The charcoal stuff (weber kettle) is fun, but can be a bit to master. Same for the dual fuel one. They are all fun learning how to use. The masterbuilt electrics are pretty nice, you are adding real wood but it still requires some touch to master the temps you want for different stuff, but still pretty easy. Maybe not as easy as a pellet, but not as difficult as a charcoal or a real stick burner offset type of thing.

But if he wants to tend to a fire, then maybe a stick burner offset type of thing is the way to go. By far though, from a cost and ease to figure out perspective you can't go wrong with a masterbuilt electric.
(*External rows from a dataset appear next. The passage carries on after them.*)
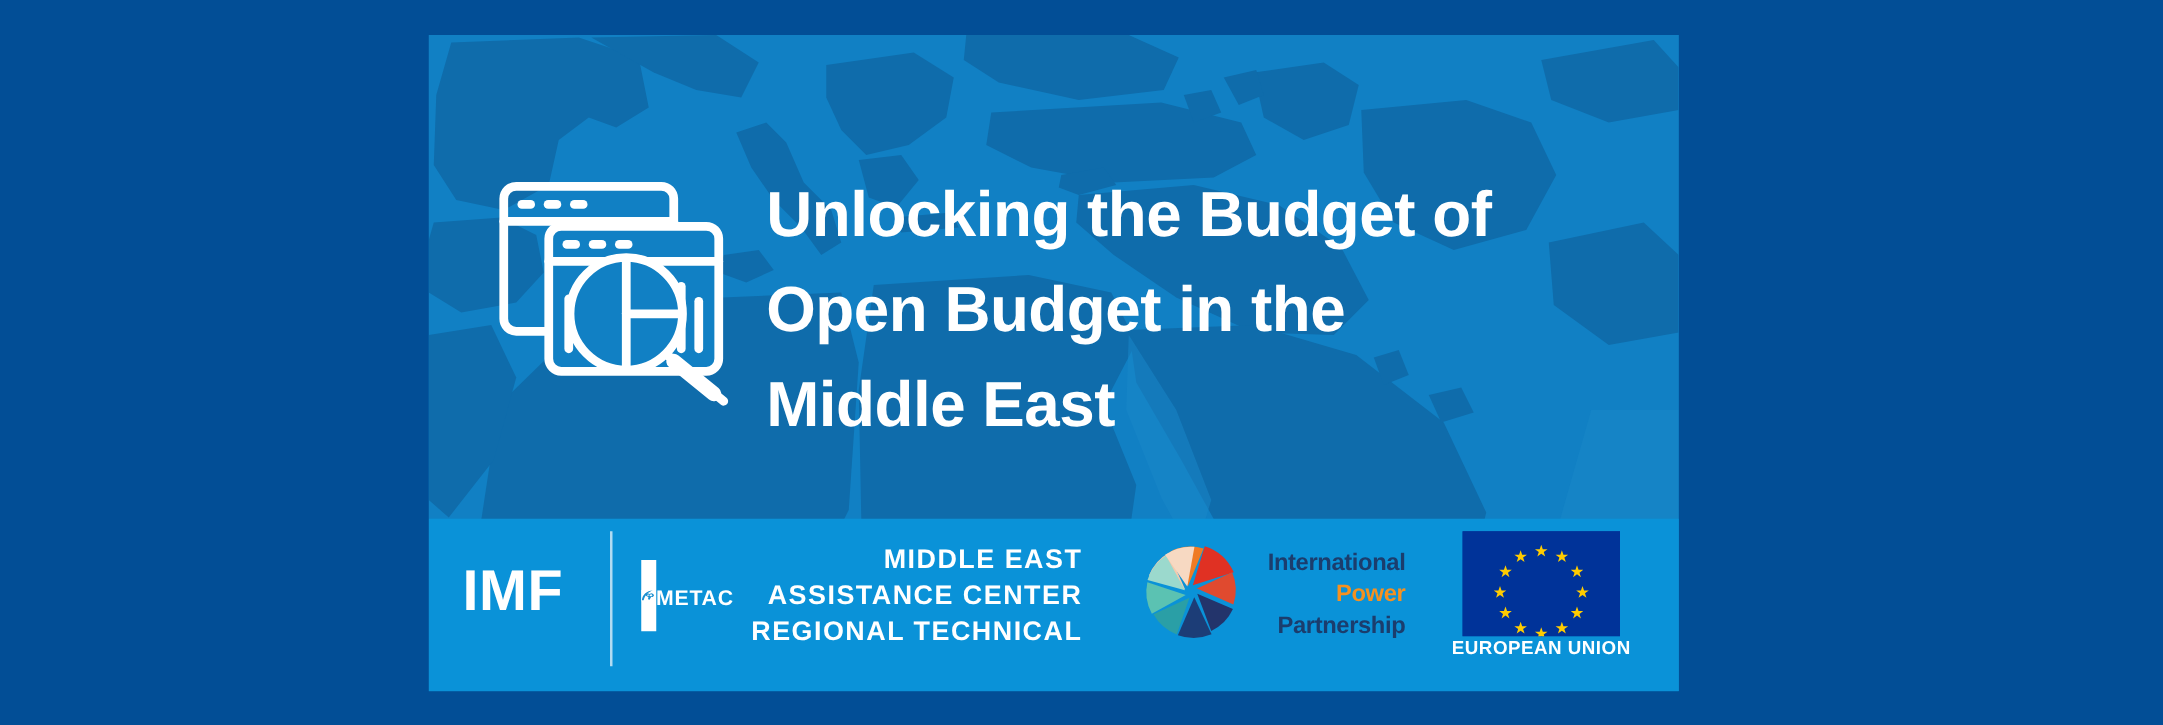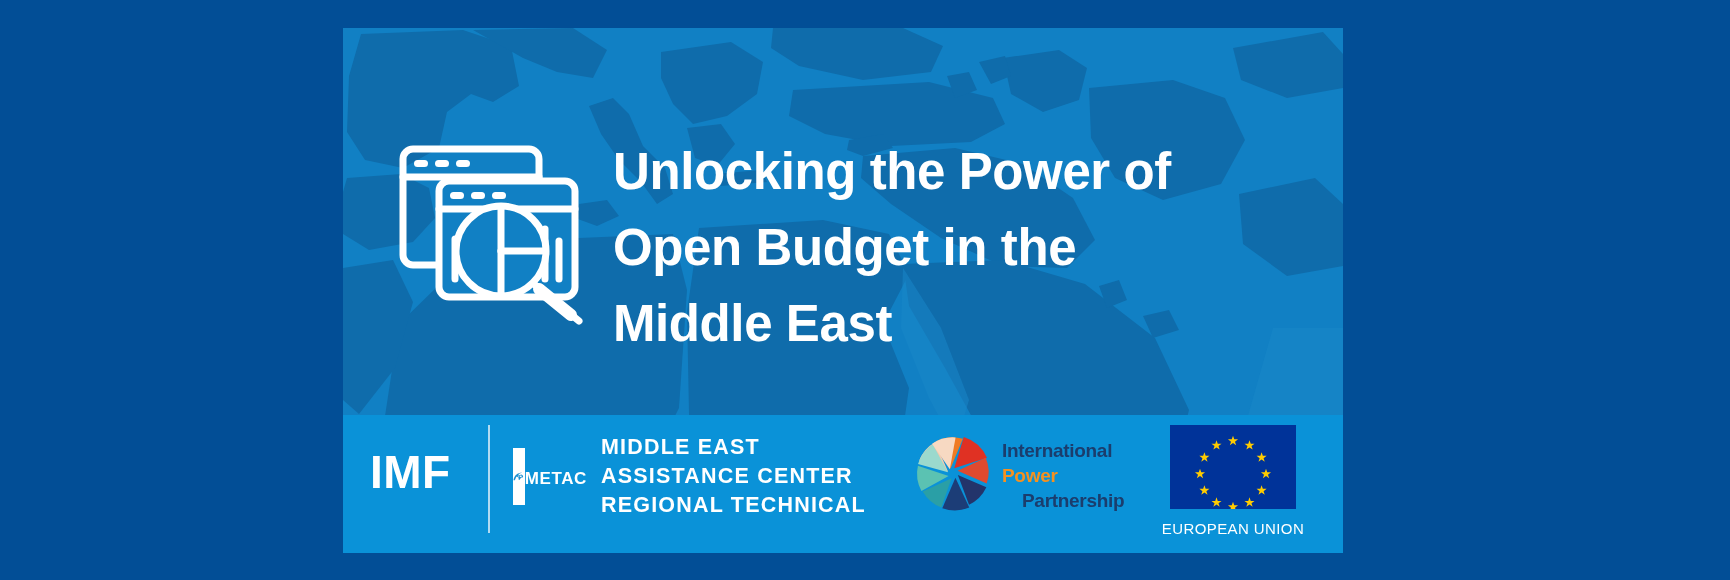"Unlocking the Power of" span.tline { text: Power -> Budget }
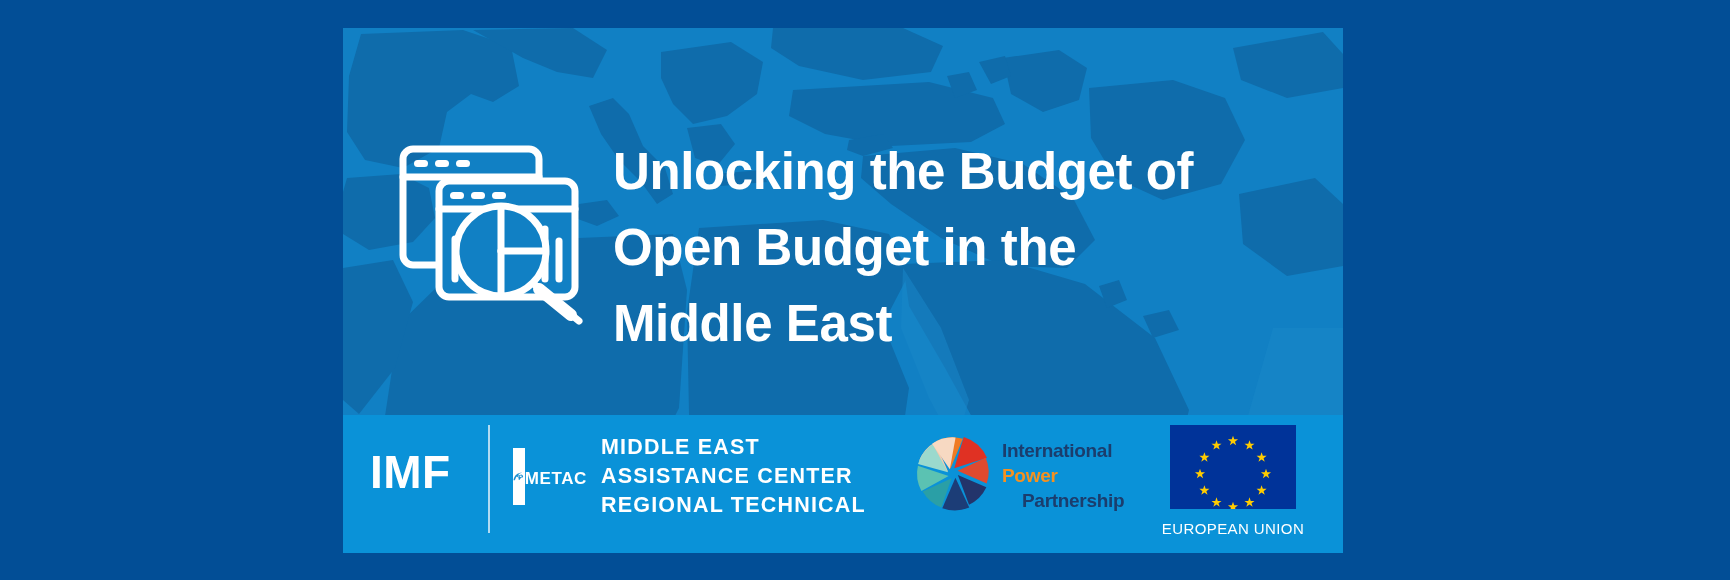"IMF" .footer-band { text-align: none -> right }
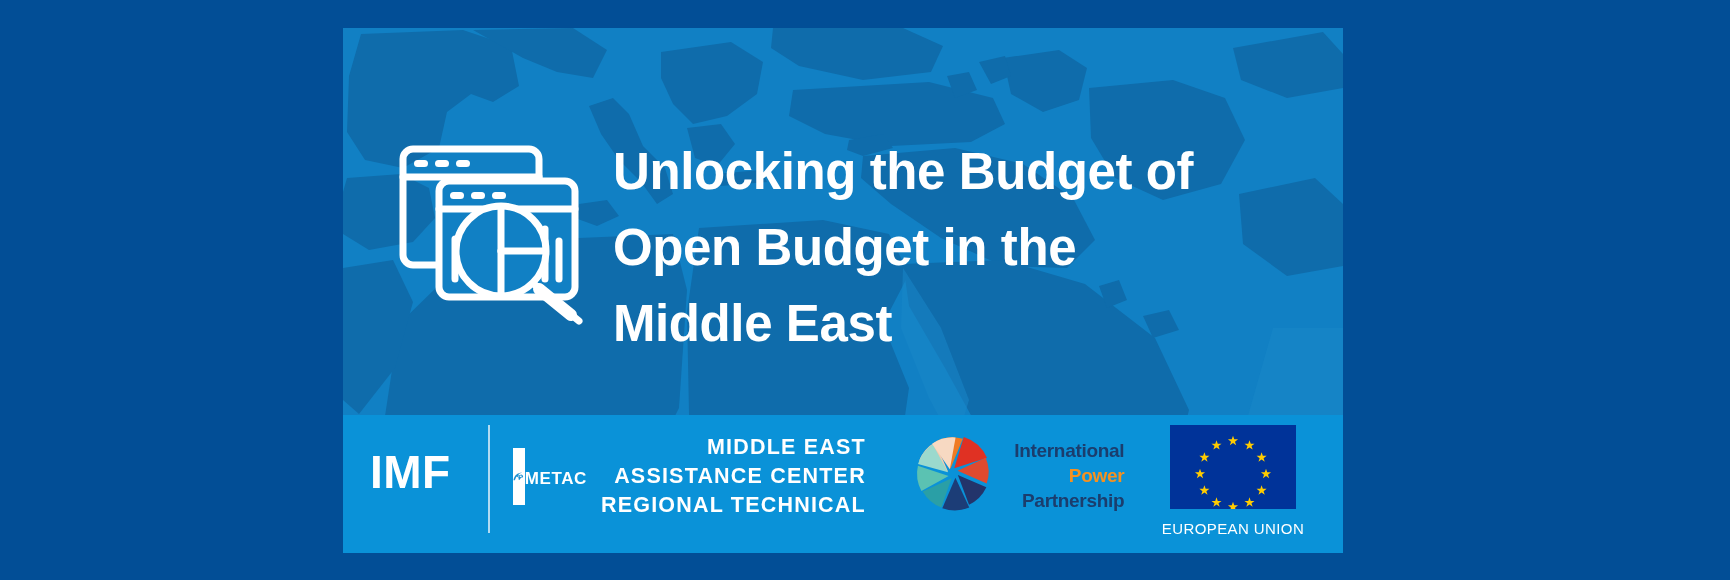"EUROPEAN UNION" .eu-caption { font-weight: normal -> bold; margin-top: 11px -> 1px }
I believe that if you are looking for results close to the "old fashioned" wood burning and ease of use you are looking at the Masterbuilt Gravity feeds. True set and forget. Fill the chute with charcoal and a few wood chunks, light, set temp on controller and it does the rest. I believe this 100%. If I ever get to the point of not wanting to run my Lang stick burner again it's the route I'll go. This is good ng to be in the $600-$1000 range. If you can afford much more then you look at any gravity feed such as a Southern Q with an added Guru unit. Looking at thousands there but it would last a lifetime.
Welcome, from Colorado. Lots of questions for sure. But one of my cookers is a Masterbuilt Gravity series 1050 and I really like it. Good for cooking for just my family and enough room to cook for bigger gatherings as well. Good luck with your search.